Ritu Raj is an entrepreneur based in California. Raj is the founder of Avasta, OrchestratorMail and Objectiveli, as well as Wag Hotels, a chain of luxury hotels for dogs and cats.

== Education and early career ==
Ritu Raj graduated from Kirori Mal College at Delhi University, and worked for IT consulting firms in Delhi before moving to the US in 1994. Upon his arrival in the US, he worked for a small startup, AT Systems, and was later an executive with TMP Worldwide.

== Chapter 2/Avasta ==

In 1999, Raj founded Chapter 2, an application service provider (ASP) that supports the business applications for companies as an outsourcing company running the companies' existing networks. The company based its name on the idea that chapter one of the internet was web site hosting, with chapter two being business application hosting. In 2000 the company secured $9.5 million in funding. That year they also opened offices that provided back-office operations, security management and call center operations services. As of 2001, the company had raised $50 million from investors. That year Chapter 2 was renamed Avasta - a name based on the Sanskrit word "vasta," meaning "to stand and remain" - in order to reflect the company's new services. In 2003, Avasta was acquired by NaviSite.

== Wag Hotels ==
Following Avasta, Raj was a partner with the information technology consulting firm Accenture. He was away from home and his dog frequently. This was the inspiration behind his venture Wag Hotels, a California-based line of luxury hotel for dogs and cats. In 2005, Wag opened its first location in West Sacramento. The company also operates Wag Store, a hotel-affiliated store. In 2007, Wag opened a location in San Francisco. In June 2007, the company also bought a stake in the Modesto-based pet quarterly publication, Wag Magazine.

== Other Ventures ==
In 2010, Raj co-founded OrchestratorMail, and serves as the company's CEO. An application that works on top of an existing user's email platform, OrchestratorMail organizes email into a set of categories. Users then use this differentiation to determine what emails to reply to first.

From 2011 to 2012, Raj was an Entrepreneur in Residence at Spring Ventures, LLC, a venture capital firm in San Francisco. While there, he helped launch SideCar, a ride-sharing app that connects drivers with people looking for rides. In exchange, passengers can give drivers a financial donation.
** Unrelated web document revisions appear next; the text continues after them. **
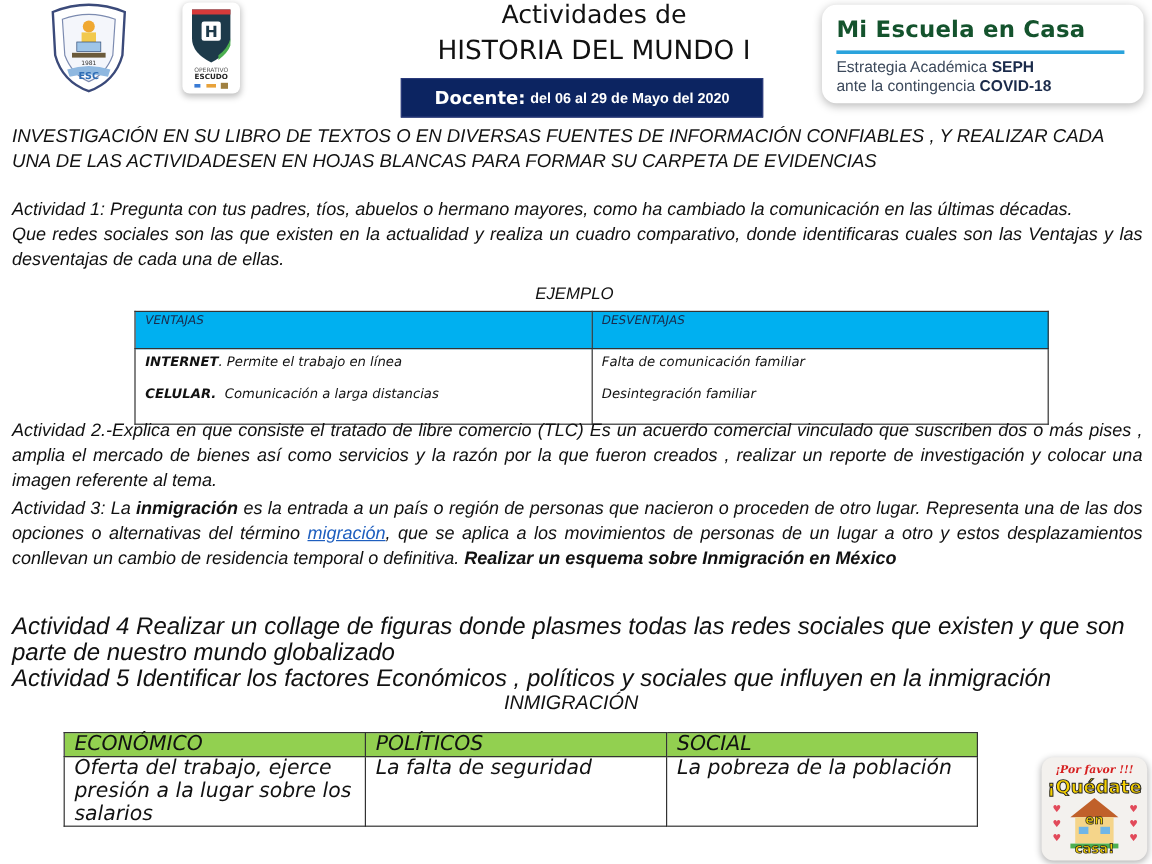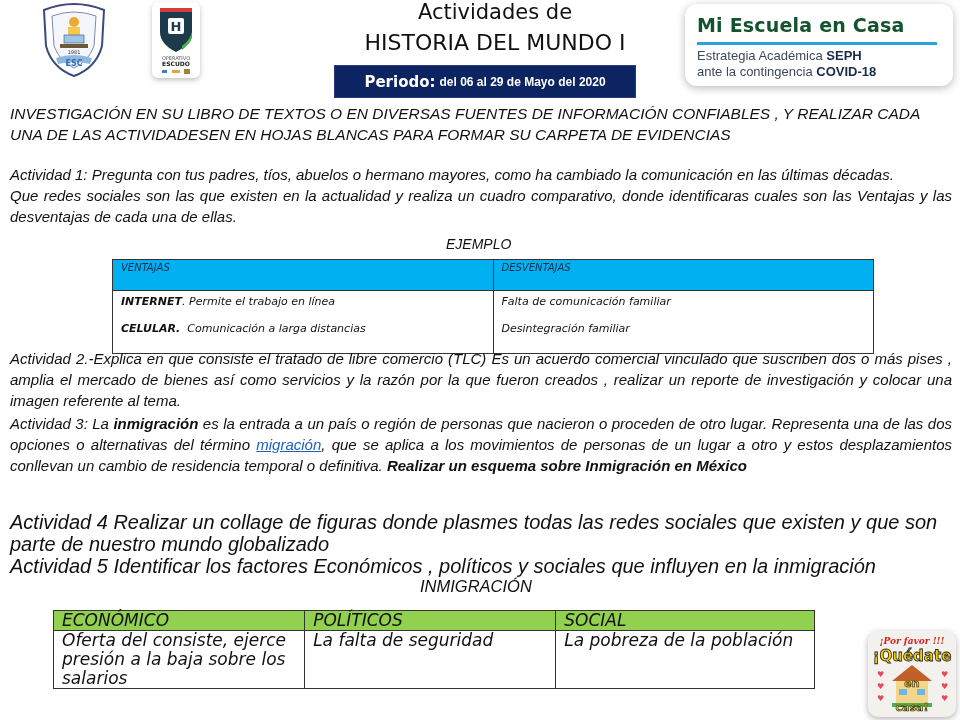--- a/index.html
+++ b/index.html
@@ -96,7 +96,7 @@
 <div class="abs title1">Actividades de</div>
 <div class="abs title2">HISTORIA DEL MUNDO I</div>
 <div class="abs periodo">
-  <span class="periodo-label">Periodo:</span>
+  <span class="periodo-label">Docente:</span>
   <span class="periodo-value">del 06 al 29 de Mayo del 2020</span>
 </div>
 

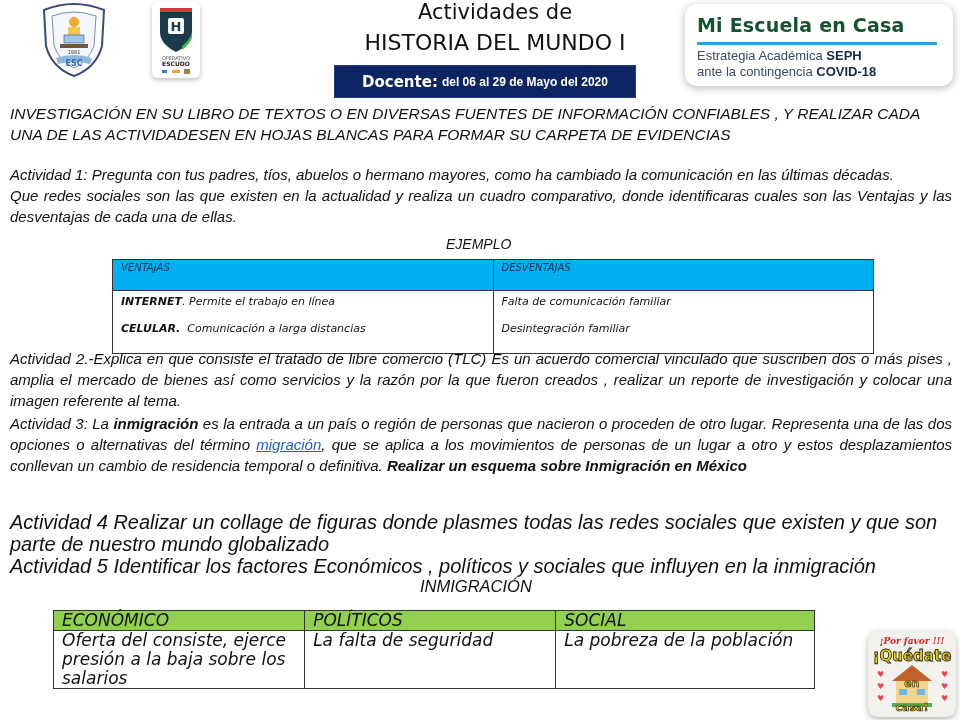--- a/index.html
+++ b/index.html
@@ -147,7 +147,7 @@
     <td>SOCIAL</td>
   </tr>
   <tr class="body">
-    <td>Oferta del consiste, ejerce presión a la baja sobre los salarios</td>
+    <td>Oferta del trabajo, ejerce presión a la lugar sobre los salarios</td>
     <td>La falta de seguridad</td>
     <td>La pobreza de la población</td>
   </tr>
The apps were initially banned, however new regulations have since allowed them to operate.

In 2012, Raj co-founded Objectiveli with Jonathan Yankovich. Objectiveli is a web application designed for companies to set and manage objectives and goals and track the outcomes in real-time.

==Artistic career==

Ritu Raj began painting in 2020 during the COVID lockdowns in San Francisco, and began to paint on increasingly larger canvases and moved his practice to Phoenix, Arizona. His improvisational abstract art is based in various inspirations, such as the philosophy of Heidegger. Raj became a full time fine artist in 2024, after founding RituStudio in 2022. He has stated of his work that, “In my creative process, I let my intuition guide me, allowing images in my mind to take on a life of their own on the canvas. Foregoing sketches, I allow the colors to form their language - dynamic, unrestricted, and honest. This approach, coupled with my relentless pursuit of experimentation and medium exploration, gives my work a unique touch that defies pattern or style.”